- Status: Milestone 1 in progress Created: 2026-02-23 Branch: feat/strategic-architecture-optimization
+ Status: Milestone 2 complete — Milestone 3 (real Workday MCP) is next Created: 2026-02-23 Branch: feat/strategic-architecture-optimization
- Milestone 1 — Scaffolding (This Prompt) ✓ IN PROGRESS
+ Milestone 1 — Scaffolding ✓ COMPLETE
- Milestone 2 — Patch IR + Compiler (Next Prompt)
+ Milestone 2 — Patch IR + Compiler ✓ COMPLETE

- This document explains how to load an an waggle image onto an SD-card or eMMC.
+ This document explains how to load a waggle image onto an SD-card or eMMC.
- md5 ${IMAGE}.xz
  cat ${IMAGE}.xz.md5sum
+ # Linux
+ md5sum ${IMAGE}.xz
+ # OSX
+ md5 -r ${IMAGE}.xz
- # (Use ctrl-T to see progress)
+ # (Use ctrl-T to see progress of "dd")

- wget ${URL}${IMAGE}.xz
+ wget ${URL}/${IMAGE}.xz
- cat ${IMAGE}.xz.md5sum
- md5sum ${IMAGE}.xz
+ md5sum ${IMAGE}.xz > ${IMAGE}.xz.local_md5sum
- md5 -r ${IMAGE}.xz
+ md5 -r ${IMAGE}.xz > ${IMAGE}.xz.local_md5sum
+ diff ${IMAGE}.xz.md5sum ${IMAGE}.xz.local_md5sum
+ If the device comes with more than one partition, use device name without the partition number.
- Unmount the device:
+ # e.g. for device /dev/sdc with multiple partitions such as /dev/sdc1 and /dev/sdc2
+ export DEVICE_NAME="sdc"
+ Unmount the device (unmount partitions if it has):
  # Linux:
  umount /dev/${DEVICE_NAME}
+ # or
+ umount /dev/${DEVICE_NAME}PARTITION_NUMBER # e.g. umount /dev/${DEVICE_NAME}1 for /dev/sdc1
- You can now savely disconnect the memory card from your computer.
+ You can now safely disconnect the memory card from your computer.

### EXERCISE DIRECTIONS
Copy the lines above exactly, from the very first through the one containing "- Milestone 2", and include no other line.

### EXPECTED ANSWER
- Status: Milestone 1 in progress Created: 2026-02-23 Branch: feat/strategic-architecture-optimization
+ Status: Milestone 2 complete — Milestone 3 (real Workday MCP) is next Created: 2026-02-23 Branch: feat/strategic-architecture-optimization
- Milestone 1 — Scaffolding (This Prompt) ✓ IN PROGRESS
+ Milestone 1 — Scaffolding ✓ COMPLETE
- Milestone 2 — Patch IR + Compiler (Next Prompt)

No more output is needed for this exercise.